When scores reported by Rosetta can be compared?
For example, it is OK to compare two scores obtained for two variants of the same protein. Is it still OK to compare scores between two completely different structures that have the same length?
Rosetta scoring is only truly effective for ranking a series of models of the same length (but not necessarily the same sequence). In other words, it is best for comparing models produced within a run by multiple nstruct.
It is never safe to compare raw scores between structures of different lengths. The score magnitude tends to increase with size. So, a pose of 100 residues and a pose of 200 residues might have scores of -236 and -452, respectively. You can normalize this by number of residues to iron out some of the problems.
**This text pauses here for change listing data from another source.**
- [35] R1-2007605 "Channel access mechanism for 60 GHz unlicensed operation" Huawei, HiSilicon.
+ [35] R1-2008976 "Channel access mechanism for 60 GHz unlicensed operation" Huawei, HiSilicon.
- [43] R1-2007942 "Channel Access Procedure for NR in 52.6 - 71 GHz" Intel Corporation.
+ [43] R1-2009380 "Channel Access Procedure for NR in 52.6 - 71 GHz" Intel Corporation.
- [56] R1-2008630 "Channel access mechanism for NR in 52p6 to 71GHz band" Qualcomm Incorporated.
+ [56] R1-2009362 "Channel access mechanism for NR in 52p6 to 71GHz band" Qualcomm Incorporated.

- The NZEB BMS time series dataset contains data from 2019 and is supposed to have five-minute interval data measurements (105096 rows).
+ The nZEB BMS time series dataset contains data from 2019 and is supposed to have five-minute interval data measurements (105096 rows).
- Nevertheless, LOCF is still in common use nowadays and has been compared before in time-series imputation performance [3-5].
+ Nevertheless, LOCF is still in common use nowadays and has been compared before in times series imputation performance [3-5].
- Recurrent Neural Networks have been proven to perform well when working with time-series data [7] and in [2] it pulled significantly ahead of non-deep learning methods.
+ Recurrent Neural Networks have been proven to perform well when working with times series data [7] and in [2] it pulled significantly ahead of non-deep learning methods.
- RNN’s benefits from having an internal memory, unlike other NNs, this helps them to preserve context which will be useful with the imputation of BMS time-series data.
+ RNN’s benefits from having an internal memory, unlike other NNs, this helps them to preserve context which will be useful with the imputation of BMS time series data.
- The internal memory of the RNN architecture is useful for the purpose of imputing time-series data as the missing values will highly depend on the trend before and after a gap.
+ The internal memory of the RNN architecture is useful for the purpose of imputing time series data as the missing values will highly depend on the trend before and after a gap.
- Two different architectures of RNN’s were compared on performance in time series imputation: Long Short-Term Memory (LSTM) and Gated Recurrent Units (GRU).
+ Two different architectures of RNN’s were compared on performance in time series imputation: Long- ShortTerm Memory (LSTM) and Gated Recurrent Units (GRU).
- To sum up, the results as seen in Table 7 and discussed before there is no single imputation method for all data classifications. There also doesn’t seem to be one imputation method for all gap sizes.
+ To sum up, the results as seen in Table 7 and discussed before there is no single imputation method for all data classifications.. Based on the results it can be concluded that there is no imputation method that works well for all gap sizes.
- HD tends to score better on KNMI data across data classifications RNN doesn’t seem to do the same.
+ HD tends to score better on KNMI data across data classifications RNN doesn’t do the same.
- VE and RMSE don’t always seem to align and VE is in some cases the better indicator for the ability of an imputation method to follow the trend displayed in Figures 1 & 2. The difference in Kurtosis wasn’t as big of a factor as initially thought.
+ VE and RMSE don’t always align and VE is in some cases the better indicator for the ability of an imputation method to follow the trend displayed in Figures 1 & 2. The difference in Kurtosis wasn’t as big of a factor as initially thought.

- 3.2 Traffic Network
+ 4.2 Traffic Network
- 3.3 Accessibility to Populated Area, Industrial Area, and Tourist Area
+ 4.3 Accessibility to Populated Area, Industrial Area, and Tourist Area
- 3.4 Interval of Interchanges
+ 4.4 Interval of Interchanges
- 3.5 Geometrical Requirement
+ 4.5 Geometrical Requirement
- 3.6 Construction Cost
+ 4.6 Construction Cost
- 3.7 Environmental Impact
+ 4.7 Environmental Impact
It is sort-of-okay to compare scores of models, even if they are different lengths and different folds, so long as they have had the same freedoms applied. In other words, if both have been fully relaxed and minimized, then comparison of their scores (normalized by length) will carry SOME information. Be wary.
I have a related question, referring to the RosettaDock Webinar FAQ:
> Q: Is there a way of comparing affinities between ligands in Rosetta?
> The raw docking score doesn't do a very good job at predicting affinities and is not appropriate
> for comparisons of different ligands. Rosetta -interface mode does predict delta delta G of
> binding between various ligands. However, be aware that calculating small changes in binding
> affinities is a very hard problem and the predicted changes in energies will not give a 100%
> correlation (typically ~30-60% correlation) to experimental affinities.
Is your answer the same-kind of idea, that docking program outputs *are* in fact approximations and making one of those graphs comparing affinities vs. experiments should be treated carefully? ...and what did -interface mode refer to originally?
I'm not clear on what -interface mode was. It was a mode in Rosetta 2.x; I used it briefly in fall 2006 and haven't touched it since. I think it was for calculating ddGs of binding for interface mutations at protein-protein interfaces; so by "different ligands" they mean essentially the same structure with small sequence changes, not different binding partners. There is a paper or two on ddGs in Rosetta3 being prepared by the community.
It's perfectly reasonable to make a graph of predicted versus experimental ddGs, but your correlation will top out at .6-.7, depending on a variety of factors. (We are of course working towards unity!)
All rosetta outputs are approximations because our energy function isn't reality's energy function.
Therefore, presumably to do the same kind of thing in Rosetta3 -
I would, say, run a docking or refinement on a set of these mutations (or adapt the alanine scan tutorial) and modify some of the "-ddG" and "-scoring" options? If I wanted to maximise said correlation between ddG predictions, rather than the accuracy of the reported pose, which set of scoring weights should I use?
The weights for optimizing ddG correlation haven't been reported yet - they're what's in those papers. Try contacting Liz Kellogg in the Baker lab.